South Yorkshire wedding industry hopes for "light at the end of the tunnel" in PM's roadmap
Businesses want ceremonies included in plans to ease lockdown
South Yorkshire's wedding industry is hoping for "light at the end of the tunnel" when we hear more about lockdown easing from the Prime Minister next week.
A UK taskforce for marriage businesses is urging Boris Johnson to include it in his roadmap to easing restrictions on Monday.
It's calling for a minimum of 50 guests to make events financially viable and more support like grants.
Nicola Smith runs You Said Yes which plans wedding across South Yorkshire - she says couples and businesses need certainty about the future:
"With seemingly no end to this tunnel, and no light at the end of it, it's a bit hard to plan what to do next but once there is some sort of roadmap initiated people can plan and it's easier to plan than to have something sprung on you at the last minute.
"The wedding industry is a much-forgetten industry during this pandemic and I don't think enough has been done to sustain all these small businesses and there has been no roadmap as such for the wedding industry itself.
"It'd be nice to think the Prime Minister had intentions to top off some of these issues at the next roadmap."
Weddings haven't been allowed during any of England's three national lockdowns, apart from in exceptional cases.
Last year some ceremonies went ahead when restrictions were eased but limits on guest numbers never reached more than thirty.
Nicola isn't hopeful for any more than that to be allowed until at least the summer but she tells us there are ways that weddings can go ahead safely:
"If people can actually go shopping to the local supermarket with 50 to 100 strangers wearing a mask and hand santiser on the way in, all socially distanced, then I don't think it's any great hardship to police that in a wedding setting.
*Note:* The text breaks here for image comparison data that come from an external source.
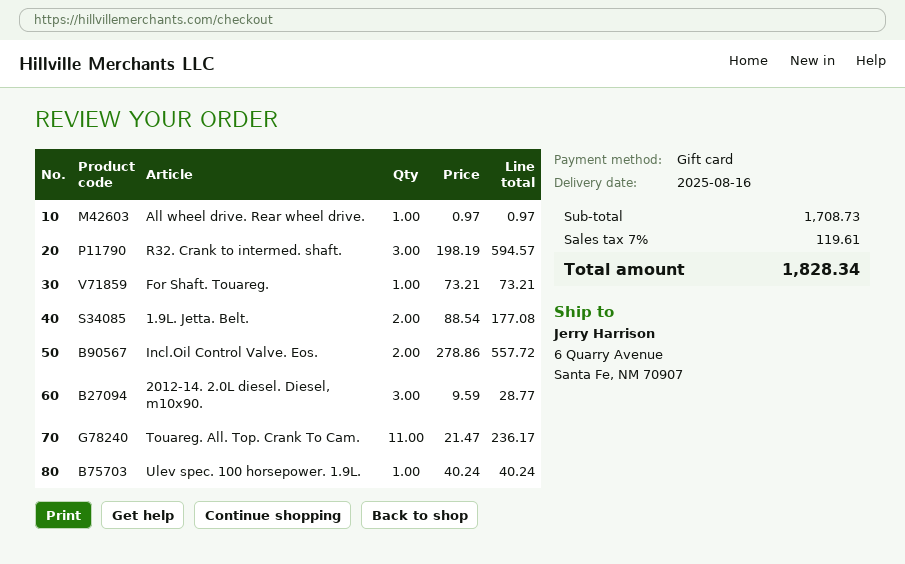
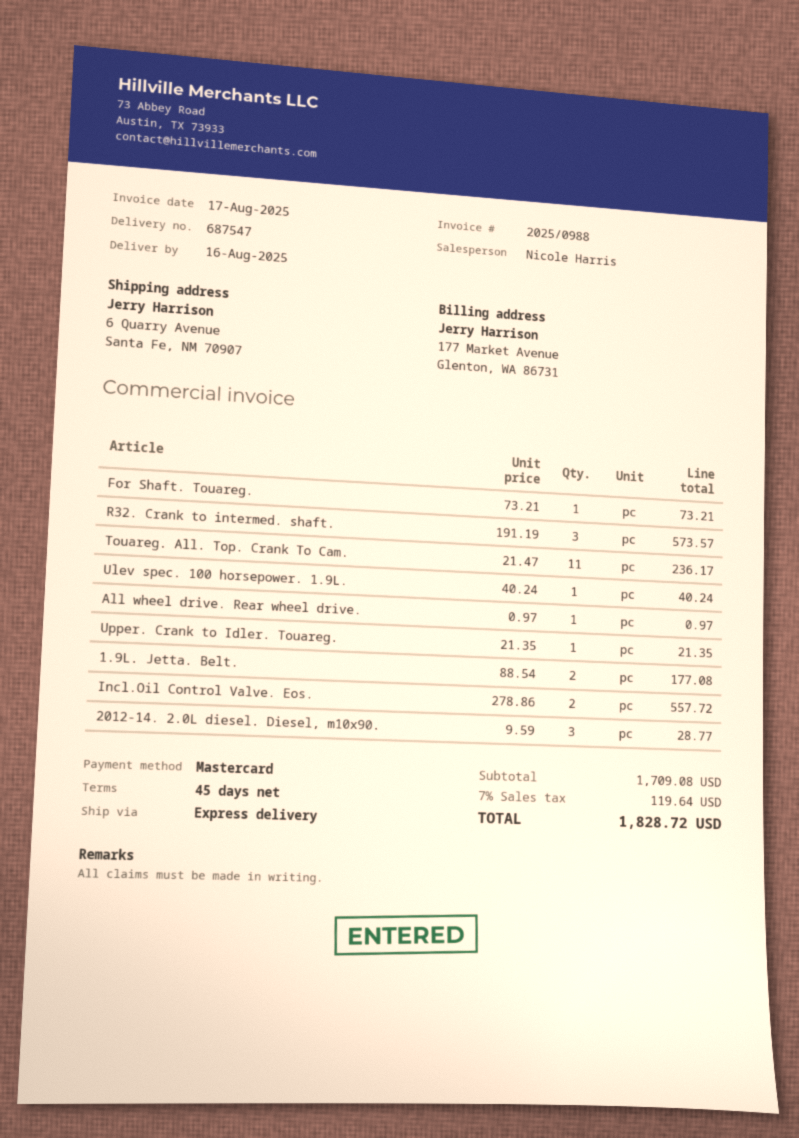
payment method: gift card -> Mastercard
R32. Crank to intermed. shaft.: 3 x 198.19 = 594.57 -> 3 x 191.19 = 573.57
Upper. Crank to Idler. Touareg.: none -> 1 x 21.35 = 21.35
subtotal: 1708.73 -> 1709.08
tax: 7% = 119.61 -> 7% = 119.64
total: 1828.34 -> 1828.72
If 30 are still allowed for a funeral I don't see much difference to 30 people being allowed to gather at a wedding.
"People do need to get a little bit of normality back and, whether people realise it or not, love is not cancelled, weddings are not cancelled and the wedding industry itself is absolutely crippled by what's happened and people do need to plan - they need to have some light at the end of the tunnel."
Boris Johnson will set out his roadmap for easing restrictions on Monday, with changes possibly kicking in from 8th March when the government hopes to start reopening schools.
The Prime Minister's already suggested schools will be followed by non-essential shops reopening and then hospitality.